▶ Dataset:
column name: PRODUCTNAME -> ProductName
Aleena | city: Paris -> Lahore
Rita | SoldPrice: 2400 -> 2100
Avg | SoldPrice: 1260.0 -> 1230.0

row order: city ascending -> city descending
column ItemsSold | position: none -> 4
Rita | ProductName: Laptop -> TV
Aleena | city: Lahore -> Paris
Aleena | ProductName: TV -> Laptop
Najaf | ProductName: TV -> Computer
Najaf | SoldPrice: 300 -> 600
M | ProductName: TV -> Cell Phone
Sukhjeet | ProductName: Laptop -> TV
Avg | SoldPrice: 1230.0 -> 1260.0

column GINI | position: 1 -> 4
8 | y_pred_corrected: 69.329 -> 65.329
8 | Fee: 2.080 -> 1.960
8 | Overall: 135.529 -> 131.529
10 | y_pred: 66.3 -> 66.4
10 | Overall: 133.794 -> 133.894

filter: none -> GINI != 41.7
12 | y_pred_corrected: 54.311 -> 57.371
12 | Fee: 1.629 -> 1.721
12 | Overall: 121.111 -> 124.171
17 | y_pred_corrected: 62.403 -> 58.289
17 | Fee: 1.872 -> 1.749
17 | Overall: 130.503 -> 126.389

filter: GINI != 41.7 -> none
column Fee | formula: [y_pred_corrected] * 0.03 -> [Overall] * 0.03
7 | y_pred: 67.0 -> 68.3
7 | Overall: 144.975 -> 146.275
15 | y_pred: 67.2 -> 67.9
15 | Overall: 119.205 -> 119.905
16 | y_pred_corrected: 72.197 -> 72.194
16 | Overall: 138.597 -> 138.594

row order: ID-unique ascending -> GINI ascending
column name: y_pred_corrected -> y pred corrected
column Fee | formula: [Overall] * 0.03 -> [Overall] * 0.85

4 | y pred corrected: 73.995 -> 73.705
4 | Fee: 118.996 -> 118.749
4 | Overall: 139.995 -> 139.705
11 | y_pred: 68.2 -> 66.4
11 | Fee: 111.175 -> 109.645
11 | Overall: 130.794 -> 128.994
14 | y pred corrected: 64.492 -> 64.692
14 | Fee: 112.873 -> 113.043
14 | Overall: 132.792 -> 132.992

▶ What this task involves:
Give again only the lines of the material above that run from the one with "row order: ID-unique" through the end, both included, exactly as they appear.

▶ Completed task:
row order: ID-unique ascending -> GINI ascending
column name: y_pred_corrected -> y pred corrected
column Fee | formula: [Overall] * 0.03 -> [Overall] * 0.85

4 | y pred corrected: 73.995 -> 73.705
4 | Fee: 118.996 -> 118.749
4 | Overall: 139.995 -> 139.705
11 | y_pred: 68.2 -> 66.4
11 | Fee: 111.175 -> 109.645
11 | Overall: 130.794 -> 128.994
14 | y pred corrected: 64.492 -> 64.692
14 | Fee: 112.873 -> 113.043
14 | Overall: 132.792 -> 132.992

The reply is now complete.